## EXERCISE INSTRUCTIONS:
Transcribe the line containing "sales rep: Richard Sims -> Scott Brown" and every line after it, exactly, through the end of the records.

(Modification records)

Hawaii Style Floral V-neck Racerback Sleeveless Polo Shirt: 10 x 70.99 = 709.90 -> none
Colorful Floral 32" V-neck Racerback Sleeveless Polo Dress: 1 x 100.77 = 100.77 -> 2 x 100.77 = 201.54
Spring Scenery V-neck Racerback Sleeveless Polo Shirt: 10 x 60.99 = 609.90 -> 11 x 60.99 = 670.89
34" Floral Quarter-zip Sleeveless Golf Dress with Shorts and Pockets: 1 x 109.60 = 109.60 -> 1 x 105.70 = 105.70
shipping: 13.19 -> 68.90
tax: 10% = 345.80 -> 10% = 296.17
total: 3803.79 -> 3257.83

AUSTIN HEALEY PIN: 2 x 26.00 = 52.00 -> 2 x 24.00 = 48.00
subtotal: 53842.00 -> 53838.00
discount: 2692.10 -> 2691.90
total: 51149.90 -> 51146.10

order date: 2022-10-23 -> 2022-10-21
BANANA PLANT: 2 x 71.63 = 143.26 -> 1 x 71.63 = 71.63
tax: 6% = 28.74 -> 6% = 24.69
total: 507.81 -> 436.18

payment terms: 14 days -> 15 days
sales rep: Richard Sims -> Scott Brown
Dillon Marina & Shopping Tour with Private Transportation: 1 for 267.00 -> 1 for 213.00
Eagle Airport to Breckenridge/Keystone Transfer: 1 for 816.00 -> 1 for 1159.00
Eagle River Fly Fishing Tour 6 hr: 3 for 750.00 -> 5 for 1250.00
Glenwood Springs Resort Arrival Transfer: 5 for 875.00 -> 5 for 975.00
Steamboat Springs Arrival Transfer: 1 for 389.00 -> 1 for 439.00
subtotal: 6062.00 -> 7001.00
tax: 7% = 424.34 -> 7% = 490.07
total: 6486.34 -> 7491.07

## TASK RESULT:
sales rep: Richard Sims -> Scott Brown
Dillon Marina & Shopping Tour with Private Transportation: 1 for 267.00 -> 1 for 213.00
Eagle Airport to Breckenridge/Keystone Transfer: 1 for 816.00 -> 1 for 1159.00
Eagle River Fly Fishing Tour 6 hr: 3 for 750.00 -> 5 for 1250.00
Glenwood Springs Resort Arrival Transfer: 5 for 875.00 -> 5 for 975.00
Steamboat Springs Arrival Transfer: 1 for 389.00 -> 1 for 439.00
subtotal: 6062.00 -> 7001.00
tax: 7% = 424.34 -> 7% = 490.07
total: 6486.34 -> 7491.07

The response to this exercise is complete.